[Opening Source material section]

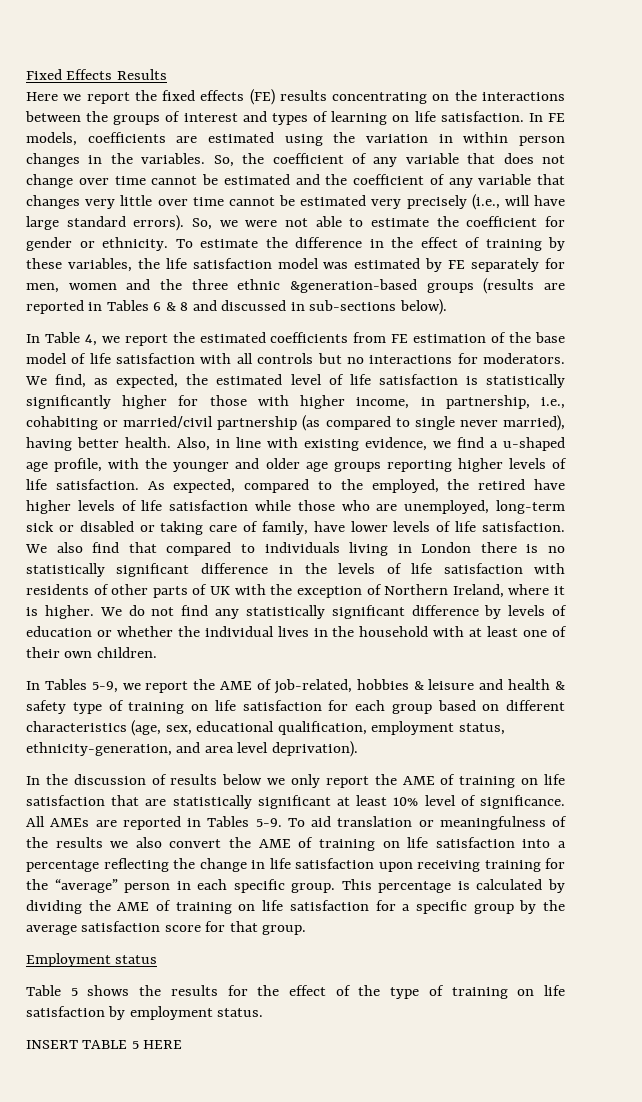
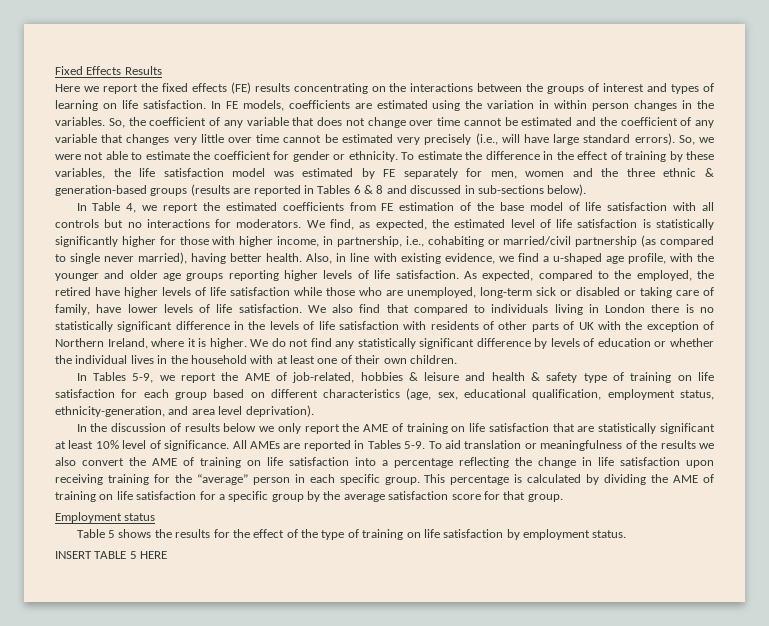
- To estimate the difference in the effect of training by these variables, the life satisfaction model was estimated by FE separately for men, women and the three ethnic &generation-based groups (results are reported in Tables 6 & 8 and discussed in sub-sections below).
+ To estimate the difference in the effect of training by these variables, the life satisfaction model was estimated by FE separately for men, women and the three ethnic & generation-based groups (results are reported in Tables 6 & 8 and discussed in sub-sections below).

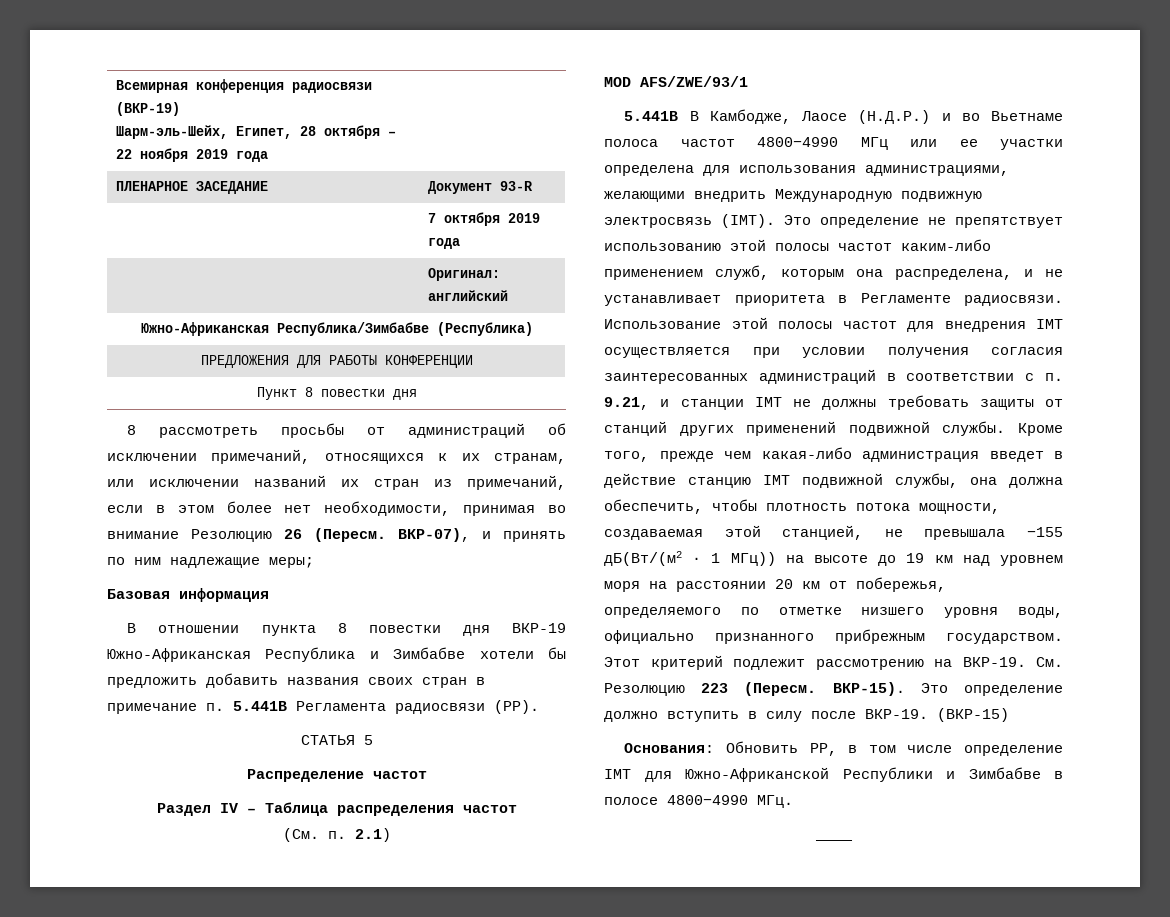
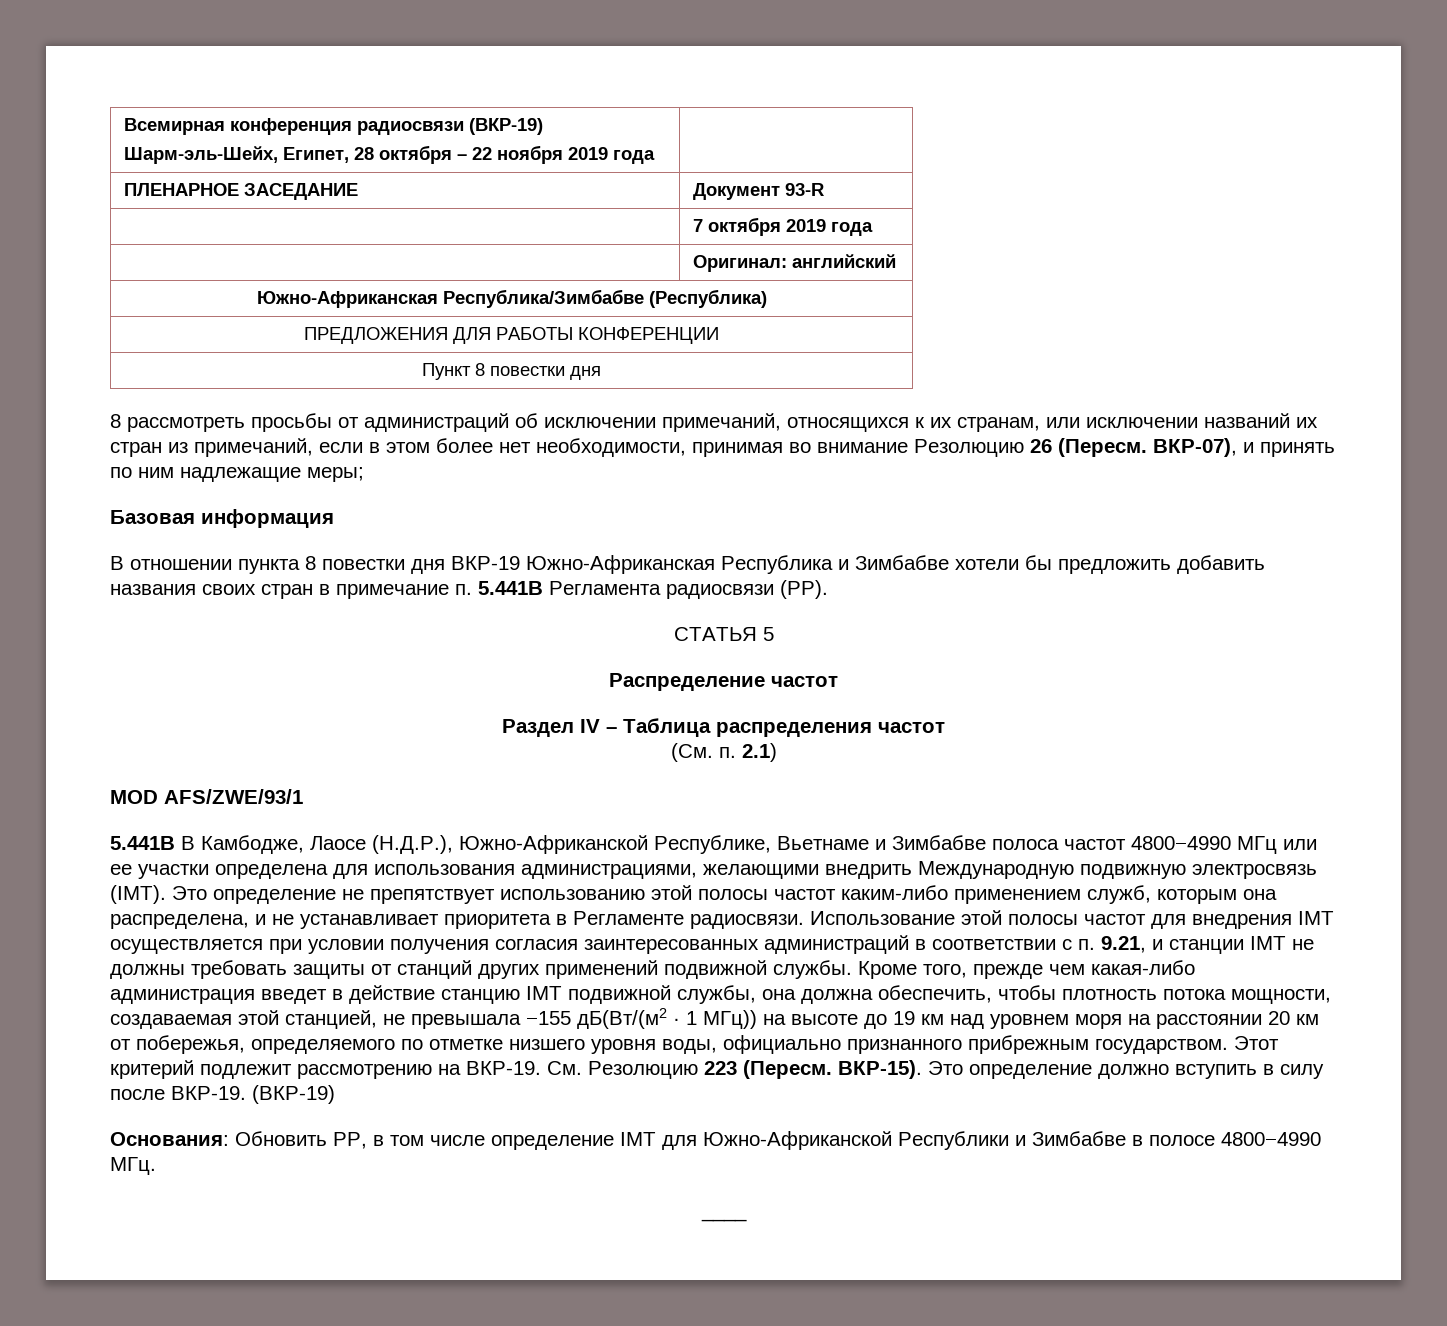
- 5.441В В Камбодже, Лаосе (Н.Д.Р.) и во Вьетнаме полоса частот 4800−4990 МГц или ее участки определена для использования администрациями, желающими внедрить Международную подвижную электросвязь (IMT).
+ 5.441В В Камбодже, Лаосе (Н.Д.Р.), Южно-Африканской Республике, Вьетнаме и Зимбабве полоса частот 4800−4990 МГц или ее участки определена для использования администрациями, желающими внедрить Международную подвижную электросвязь (IMT).
- Это определение должно вступить в силу после ВКР-19. (ВКР-15)
+ Это определение должно вступить в силу после ВКР-19. (ВКР-19)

[Closing Source material section]

Show each line of the material that includes the word "satisfaction".

Answer section:
- To estimate the difference in the effect of training by these variables, the life satisfaction model was estimated by FE separately for men, women and the three ethnic &generation-based groups (results are reported in Tables 6 & 8 and discussed in sub-sections below).
+ To estimate the difference in the effect of training by these variables, the life satisfaction model was estimated by FE separately for men, women and the three ethnic & generation-based groups (results are reported in Tables 6 & 8 and discussed in sub-sections below).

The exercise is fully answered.